In 1729, he headed for Spain in order to train to become a missionary in the New World.  In 1732, he was dispatched to the Jesuit missions in Baja California, where he would spend the rest of his days.  Konšćak adapted well to his new environment, fluently mastering Cochimí dialects and energetically strengthening the mission system in the region.  He rose rapidly through the ranks of the Order, becoming head of the San Ignacio mission in 1748 and the superior of all of the Baja missions in 1758.  His advanced training in mathematics supported his natural talent for reconnoitring the landscape, and he became a skilled cartographer. 

In June and July 1746, he mounted an expedition to definitively prove Kino’s assertion that Baja was a peninsula.  He sailed up to the head of Sea of Cortés and traversed the mouth of the Colorado River, so empirically confirming Kino’s assumption.  Upon his return to San Ignacio, he drew a manuscript map, which is the antecedent of the present map, along with a report, which was dispatched to Rome, and then on to Madrid.  To all but a few oddball holdouts, Konšćak had proven the case.  In 1747, King Ferdinand VII of Spain issued a decree that formally declared California to be a peninsula, and with it the beloved myth of ‘California as an Island’ was legally dead.

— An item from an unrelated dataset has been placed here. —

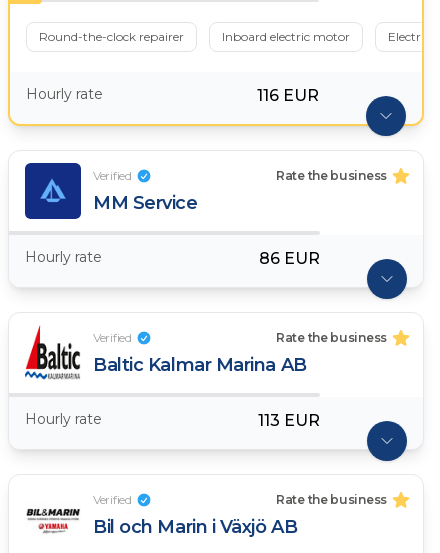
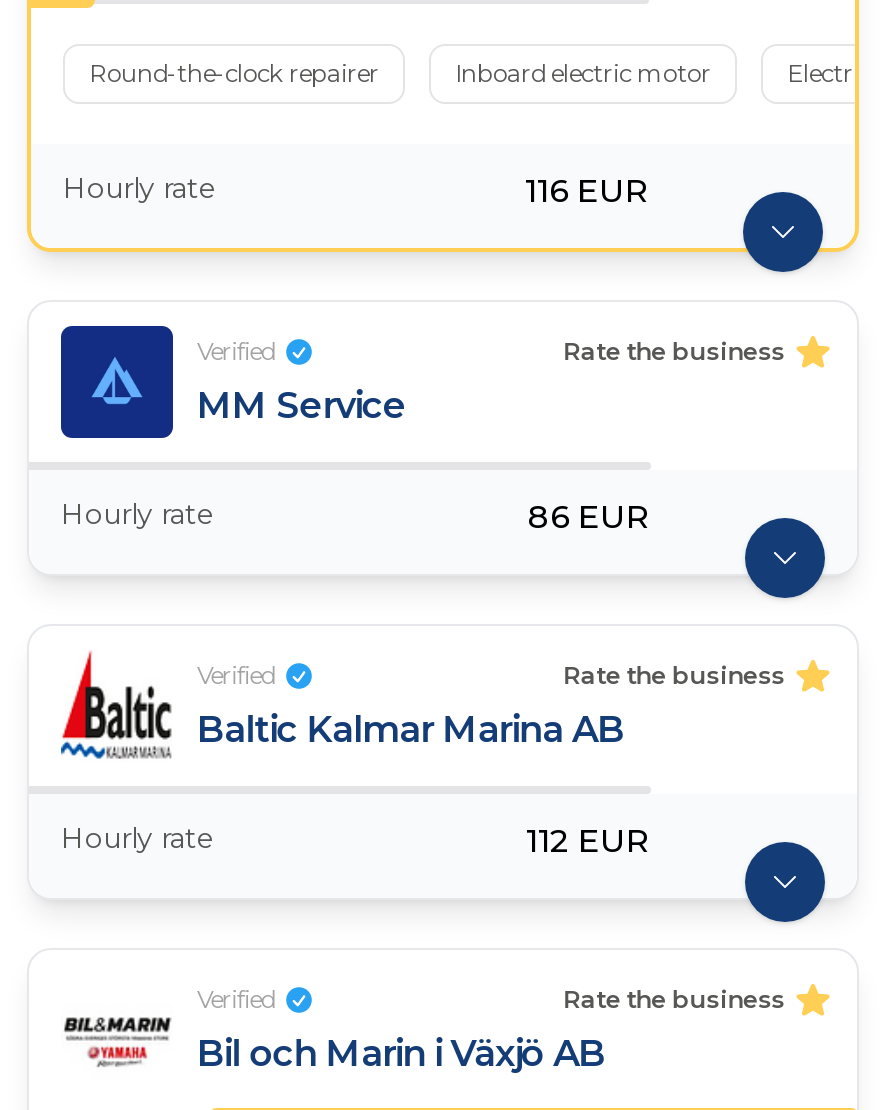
- 113 EUR
+ 112 EUR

The present map represents the first printed edition of Konšćak’s map, being issued within Miguel Venegas’s Noticia de la California, y de su conquista temporal, y espiritual hasta el tiempo presente (Madrid: En la imprenta de la Viuda de Manuel Fernandez y del Supremo Consejo de la Inquisicion, 1757), which was importantly the first published history of California.  The book is quite rare and valuable and the map has only appeared separately on the market on only a few occasions over the last 25 years.

References: Barrett, Baja California, 2539; Cowan II, p 659; Graff 4470; Hill 1767; Howes V69; Medina 3855; Streeter Sale, 2433; Wheat, Transmississippi West, 138; Zamorano 80 78. Cf. (on Konšćak): Mirela Slukan Altić, ‘Ferdinand Konšćak – Cartographer of the Compañia de Jesús and his Maps of Baja California,’ in Elri Liebenberg & Imre Josef Demhardt (eds.), History of Cartography International Symposium of the ICA Commission 2010 (2012), pp. 3-20; Burrus, La obra cartográfica de la Provincia Mexicana de la Compañía de Jesús, 1567–1967 (Madrid, 1967); P.M. Dunne, Black Robes in Lower California (Berkeley, 1952); Zorić, Misionar i kultura drugih: etnologijska istraživanja Ferdinanda Konšćaka (1703–1759) u donjoj Kaliforniji (Sarajevo, 2000).